AUS ZWEI VERKÜNDIGERN WERDEN FÜNF VERSAMMLUNGEN

1974 zog der mittlerweile zwanzigjährige Christian Pégoud mit seiner Mutter nach La Rivière, eine Stadt im Süden, wo es noch keine Versammlung gab. „Wir hielten in unserer Garage Zusammenkünfte ab und waren bald so um die 30“, erzählt er. „Ich hatte ein Bibelstudium mit einer Frau und deren Tochter Céline, die mit Ulysse Grondin verlobt war. Ulysse war militanter Kommunist und wollte nicht, dass seine Verlobte die Bibel studierte. Céline konnte Ulysse immerhin überreden, uns einmal anzuhören, und so besuchte Mutter ihn und seine Eltern. Zu unserer Freude hörten sie Mutter auch wirklich zu und waren sehr angetan. Die ganze Familie fing ein Bibelstudium an. 1975 ließen sich Ulysse und Céline taufen und heirateten dann auch. Ulysse wurde später Ältester.“

Christian erzählt weiter: „Neben La Rivière gehörten zu unserem Gebiet noch die Orte Cilaos, Les Avirons, Les Makes und L’Étang-Salé. In Les Makes waren sehr viele Menschen an der Bibel interessiert. Etwas oberhalb von Les Makes liegt Le Cap, ein Gebiet am Rand eines erloschenen Vulkans. Von dort aus hat man an einem klaren Morgen einen herrlichen Blick über den weiten, etwa 300 Meter darunter liegenden, grünen Kraterkessel.“

Nicht weit davon entfernt lebte auf einem kleinen Stück Land die Familie Poudroux. Der älteste Sohn der Familie, Jean-Claude, hält Rückblick: „Vater baute Gemüse an zum Verkauf auf dem Markt, und wir Kinder — meine vier Brüder, fünf Schwestern und ich — halfen ihm dabei. Er zog auch Geranien, die er destillierte. Das Destillat verkaufte er als Duftstoff für Parfüms. Wir Kinder nahmen das Gemüse meist mit, wenn wir ins fünf Kilometer entfernte Dorf zur Schule gingen. Auf dem Rückweg schleppten wir dafür manchmal etwa zehn Kilogramm Lebensmittel heim — alles auf dem Kopf.

Vater arbeitete hart und dafür respektierten wir ihn. Aber wie viele andere war er ein starker Trinker und konnte ziemlich gewalttätig werden. Meine Geschwister und ich haben zu Hause viele hässliche Situationen erlebt, und wir hatten oft Sorge, wie es mit der Familie noch weitergehen würde.“

Jean-Claude erzählt weiter: „1974 arbeitete ich als Lehrer in La Rivière. Dort sprach mich ein Pionier an. Wegen der Heucheleien und Ungerechtigkeiten in den Kirchen war ich mehr oder weniger Atheist geworden. Es beeindruckte mich jedoch, dass der Bruder alle meine Fragen mit der Bibel beantwortete. Meine Frau Nicole und ich fingen ein Bibelstudium an. Oft erzählten wir meinen Geschwistern bis in die Nächte hinein von der Bibel. Manchmal waren auch meine Eltern dabei.

Meine Brüder Jean-Marie und Jean-Michel sowie meine Schwester Roseline gesellten sich bald regelmäßig zu unserem Bibelstudium dazu. Wir fünf entwickelten einen immer festeren Glauben, wurden schließlich Verkündiger und ließen uns alle zusammen im Jahr 1976 taufen. Leider beschuldigte mich mein Vater, auf meine Geschwister einen schlechten Einfluss gehabt zu haben, und redete nicht mehr mit mir. Er wurde sogar so aggressiv, dass es besser war, ihm in der Öffentlichkeit aus dem Weg zu gehen!

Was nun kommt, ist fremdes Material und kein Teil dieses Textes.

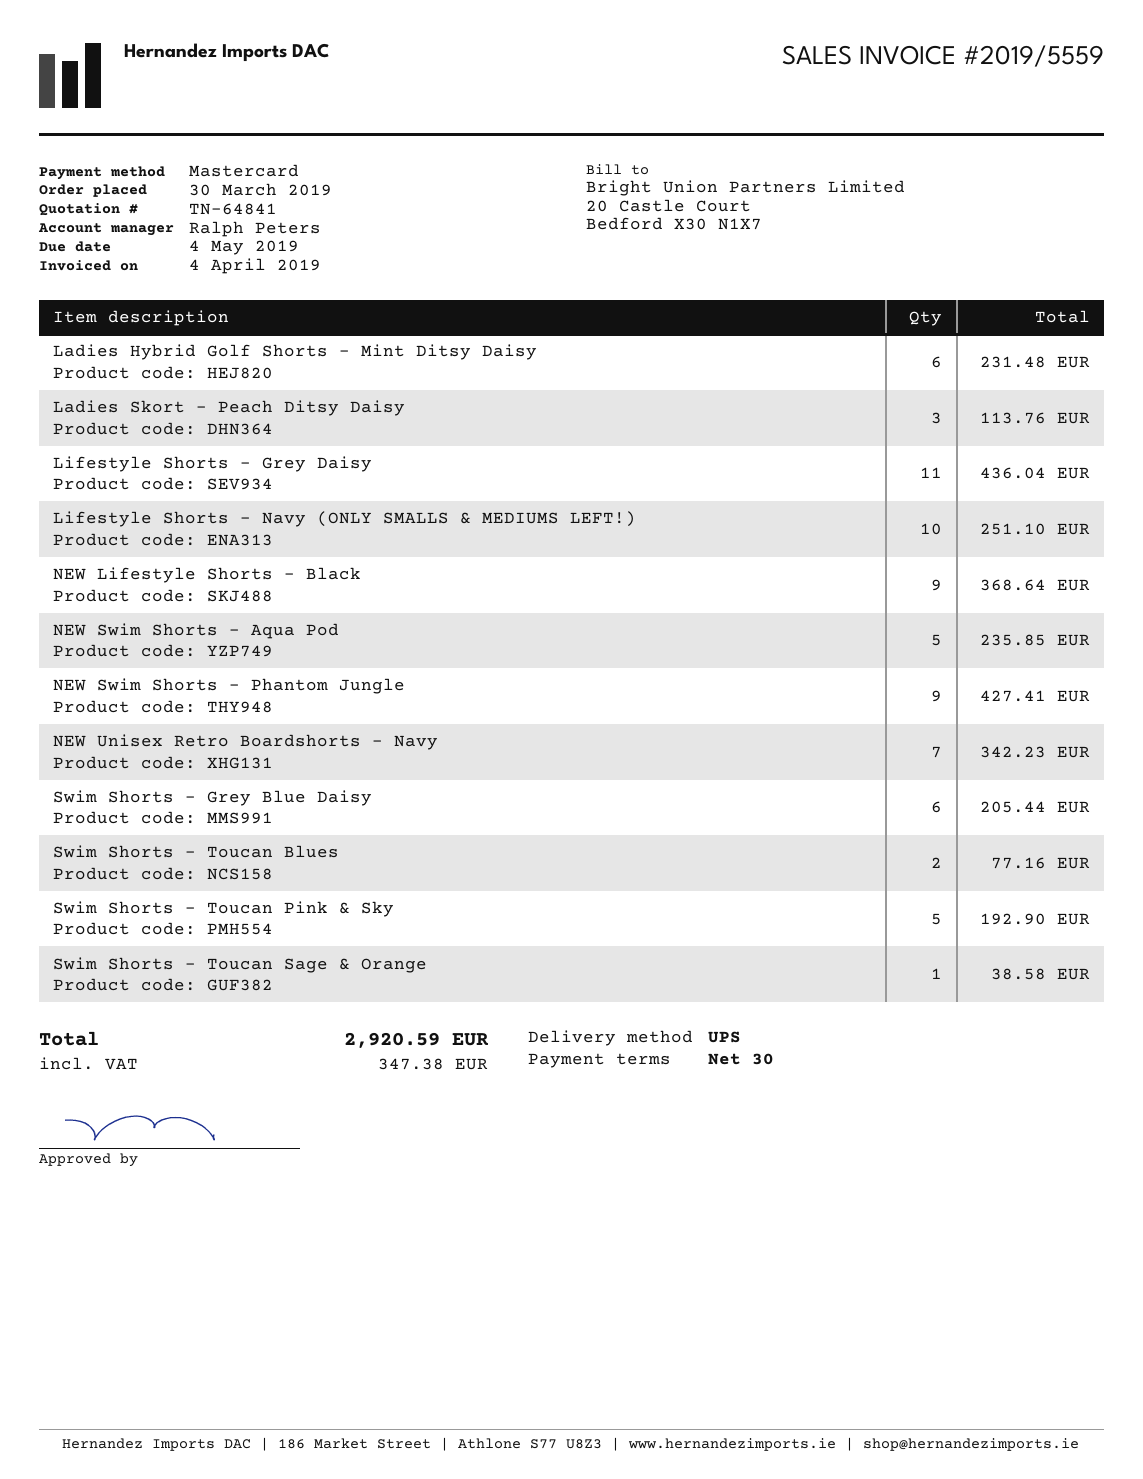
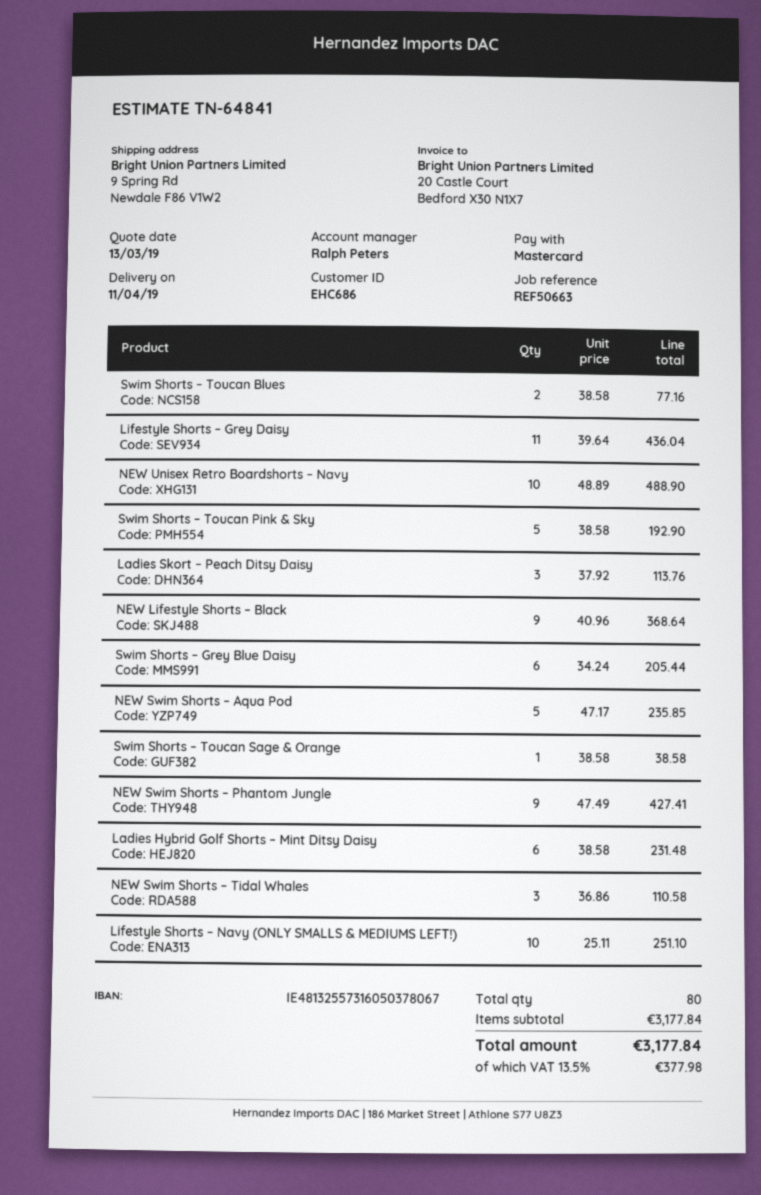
NEW Unisex Retro Boardshorts – Navy: 7 for 342.23 -> 10 for 488.90
NEW Swim Shorts – Tidal Whales: none -> 3 for 110.58
tax: 347.38 -> 377.98
total: 2920.59 -> 3177.84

Doch dann fing meine Mutter an, die Bibel zu studieren, obwohl sie Analphabetin war. Und ich freue mich, sagen zu können, dass auch Vater letztlich weicher geworden ist. Er studiert seit 2002 sogar selbst die Bibel. Heute sind 26 aus unserer Familie getauft. Darunter meine neun Geschwister und ich, unsere Ehepartner und unsere Mutter, die trotz ihres vorgerückten Alters immer noch sehr eifrig ist. Jean-Michel und Jean-Yves waren eine Weile im Reisedienst, mussten dann aber aus gesundheitlichen Gründen aufhören. Beide sind Älteste und Jean-Yves ist zusammen mit seiner Frau Roséda noch Pionier. Mein ältester Sohn und ich sind ebenfalls Älteste.“

Als Christian Pégoud und seine Mutter 1974 nach La Rivière kamen, gab es dort und in den Nachbarorten keine einzige Versammlung — heute gibt es fünf. Eine davon ist in dem für seine Quellen und Thermalbäder berühmten Ort Cilaos, hoch oben im Kraterkessel von Cilaos. Wie ist die Versammlung dort entstanden? Zwei Jahre lang (1975/76) fuhren Verkündiger aus La Rivière auf einer schmalen, kurvigen Straße, die wegen Steinschlag gefürchtet war, jeden Donnerstag in das knapp 40 Kilometer entfernt liegende Cilaos, um dort bis in den späten Nachmittag hinein zu predigen. Ihre harte Arbeit hat sich gelohnt, denn heute gibt es in der Stadt ungefähr 30 Verkündiger und einen Königreichssaal.

FORTSCHRITTE IM SÜDEN

Den südlichen Teil Réunions bezeichnen die Einheimischen mit gutem Grund als den „wilden Süden“. Gegen die eher karge Küste peitschen riesige Wellen, dass die weiße Gischt nur so aufsprüht; und Réunions tätiger Vulkan, der Piton de la Fournaise (oder: Ofengipfel), gibt hier der Landschaft ihr Gepräge. Die größte Stadt in diesem Teil der Insel ist Saint-Pierre. Dorthin wurden Ende der 1960er Jahre die Sonderpioniere Denise Mellot und Lilliane Pieprzyk geschickt. Als sie immer mehr Menschen fanden, die an der Botschaft der Bibel interessiert waren, schlossen sich der Sonderpionier Michel Rivière und seine Frau Renée den beiden Schwestern an.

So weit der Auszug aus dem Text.